Description
The open source Nylas Sync Engine provides a RESTful API on top of a powerful email sync platform, making it easy to build messaging into apps. It’s built using Python and gevent and has scaled to sync billions of messages over its lifetime deployment. In this talk, we’ll show you how it’s built and what technical challenges we’ve solved along the way.
Abstract
Why a sync engine?
If you’ve ever tried to build anything that works with email, you’ll find that it’s a problem full of twisty corners: the protocols themselves are obtuse and require entire RFCs just to describe how to implement sync with them, if you want your integration to work with everyone’s email you face implementing several different protocols or flavours of protocols (IMAP with CONDSTORE, IMAP with no CONDSTORE, Gmail IMAP, Exchange Web Services, Exchange ActiveSync, Office365 REST) plus OAuth authentication for different providers, and once you’ve gotten data flowing you still need to handle parsing email, which involves a complex format known as MIME as well as pretty much every way of encoding non-ASCII text as ASCII that has ever been invented.
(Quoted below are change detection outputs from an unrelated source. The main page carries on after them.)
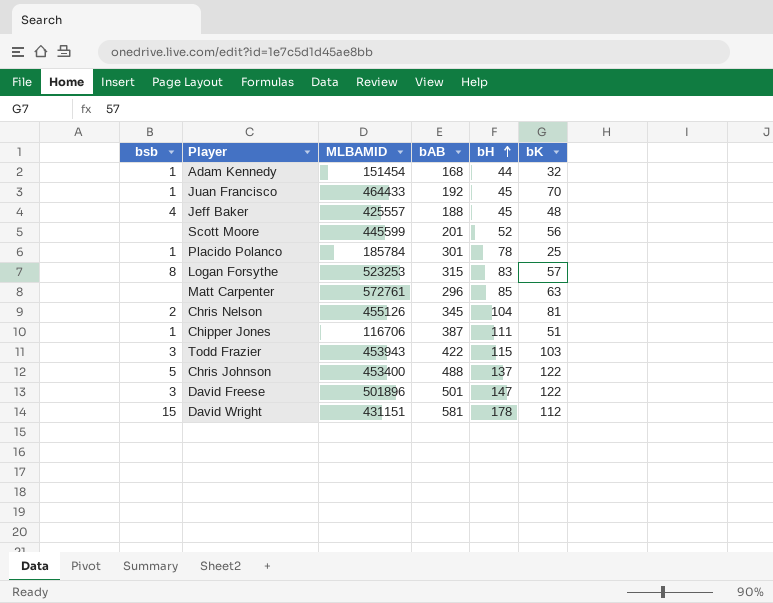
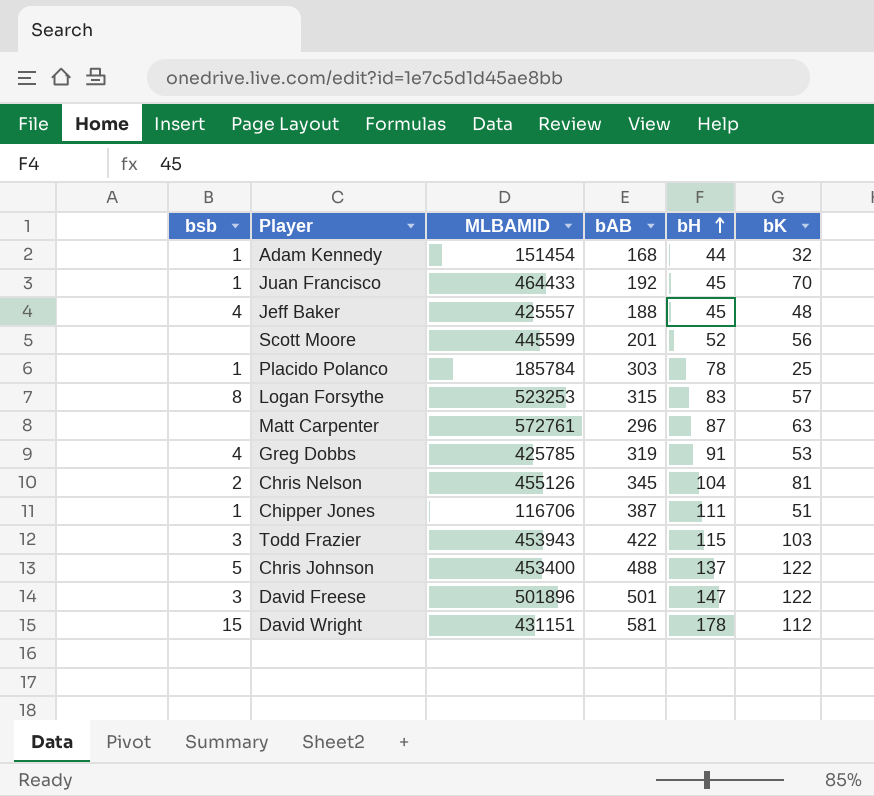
Placido Polanco | bAB: 301 -> 303
Matt Carpenter | bH: 85 -> 87
row Greg Dobbs: none -> 4 | 425785 | 319 | 91 | 53

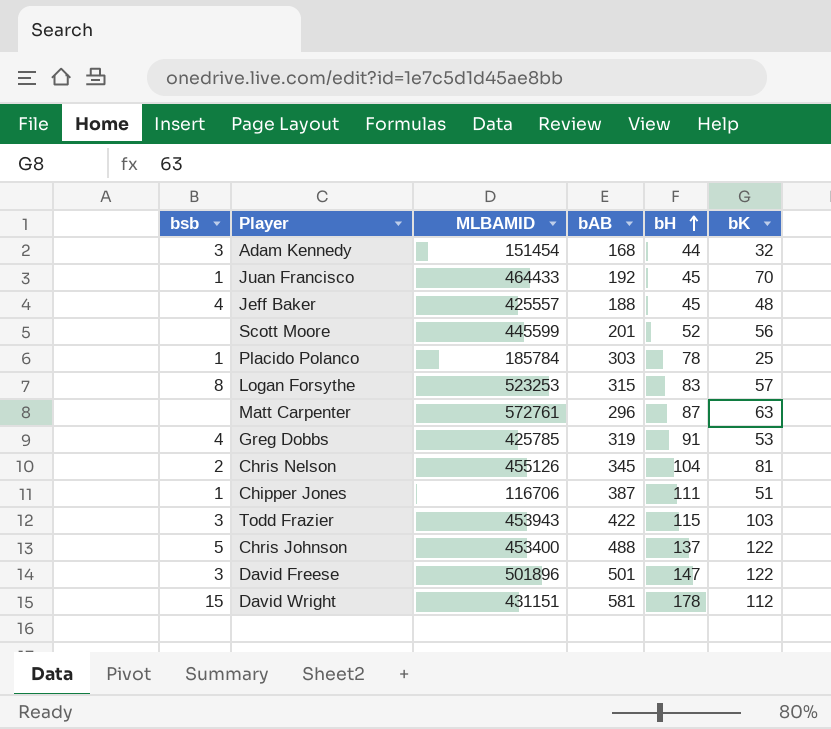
Adam Kennedy | bsb: 1 -> 3

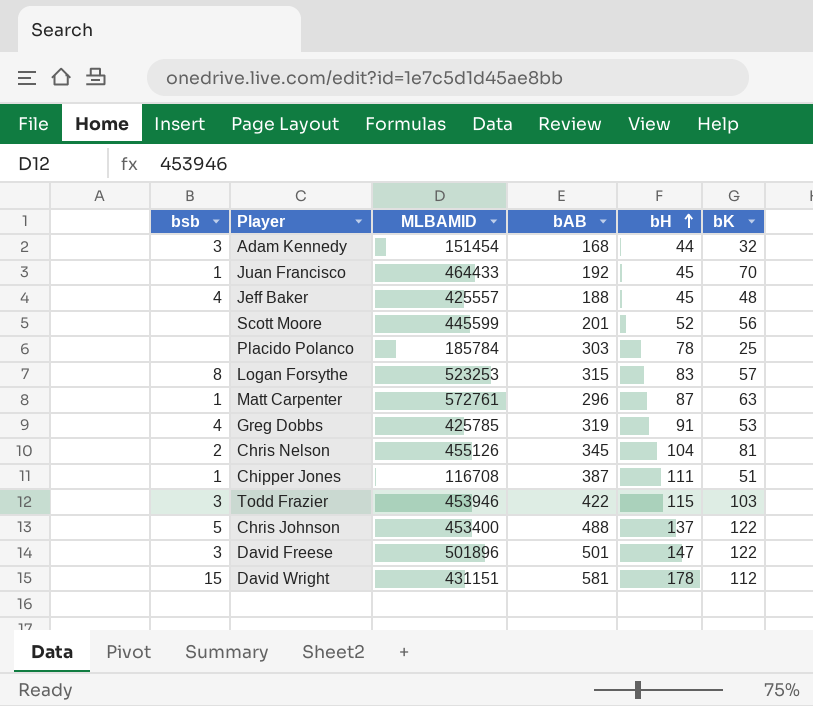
Placido Polanco | bsb: 1 -> none
Matt Carpenter | bsb: none -> 1
Chipper Jones | MLBAMID: 116706 -> 116708
Todd Frazier | MLBAMID: 453943 -> 453946

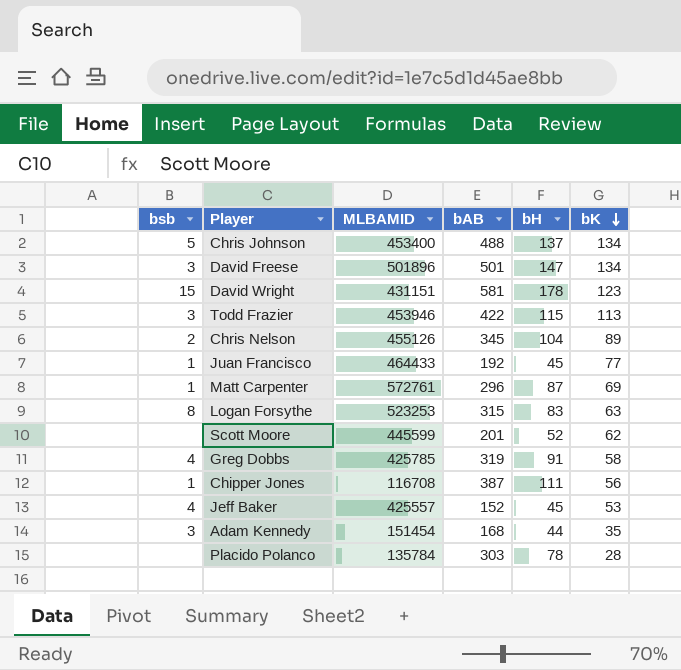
row order: bH ascending -> bK descending
Chris Johnson | bK: 122 -> 134
David Freese | bK: 122 -> 134
David Wright | bK: 112 -> 123
Todd Frazier | bK: 103 -> 113
Chris Nelson | bK: 81 -> 89
Juan Francisco | bK: 70 -> 77
Matt Carpenter | bK: 63 -> 69
Logan Forsythe | bK: 57 -> 63
Scott Moore | bK: 56 -> 62
Greg Dobbs | bK: 53 -> 58
Chipper Jones | bK: 51 -> 56
Jeff Baker | bAB: 188 -> 152
Jeff Baker | bK: 48 -> 53
Adam Kennedy | bK: 32 -> 35
Placido Polanco | MLBAMID: 185784 -> 135784
Placido Polanco | bK: 25 -> 28

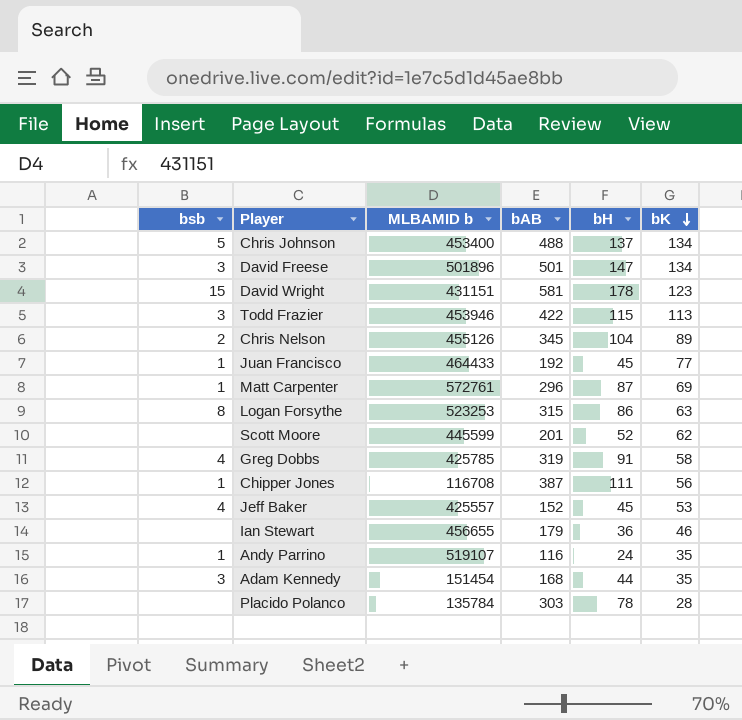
column name: MLBAMID -> MLBAMID b
Logan Forsythe | bH: 83 -> 86
row Ian Stewart: none -> none | 456655 | 179 | 36 | 46
row Andy Parrino: none -> 1 | 519107 | 116 | 24 | 35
We’ve built a platform that layers a sync engine over 30 years of email history and allows developers to read and write to mailboxes and calendars using a modern REST API. It’s not just a simple proxy that makes calls to IMAP or Exchange behind the scenes: in order to meet the speed and reliability demands our customers require, when a user connects their email account to a developer’s app, our infrastructure syncs a copy of that mailbox and keeps it up-to-date as changes are made from that app or traditional web, mobile, and desktop email clients. This is a demanding technical challenge and wasn’t easy to build.
How a sync engine?
A semi-monolithic application composed of several services that all share a common database and a fair amount of code, but run on separate server fleets (email sync, api frontend, webhooks, etc.)
~90k lines of Python, including tests and migrations
MySQL: one sharded database and one global database
Major libraries we use: Flask, gevent, SQLAlchemy, pytest In production: haproxy, nginx+gunicorn w/gevent pywsgi adapter.
Technical challenges (so far!)
What are the major problems that we’ve solved?
A universal API across providers
Philosophy: whenever possible, unify the API across providers
We should allow developers to build one integration, not many
A few exceptions: Folders vs labels
Transactions, delta streaming & webhooks
Capturing mailbox changes & allowing apps to subscribe to them
For now: SQLAlchemy events & MySQL are the backbone
Error handling & retries using gevent
Wrapping greenlets to implement backoff
Saving & aggregating errors
Sharded data store
How we split data across multiple MySQL clusters
Performance instrumentation
Extensive custom instrumentation built on top of greenlets
Available for you to use: nylas-perftools
Load balancing
Mail accounts are heterogeneous: different protocols, sizes, rates of new mail receipt…
How to distribute load across a fleet of servers & keep them balanced?
The future
mypy, Python 3, Kafka, more flexible MySQL clusters, and beyond!
Bio
Christine went to MIT, dropped out of an operating systems graduate program to be an early engineer at Ksplice, and most recently cofounded Nylas, a startup building an email platform. When she's not building rock-solid infrastructure for the Internet or speaking around the world at conferences like DebConf and PyCon, rumour has it she can be found on cliff walls, remote trails, and dance floors. She lives in Oakland, California.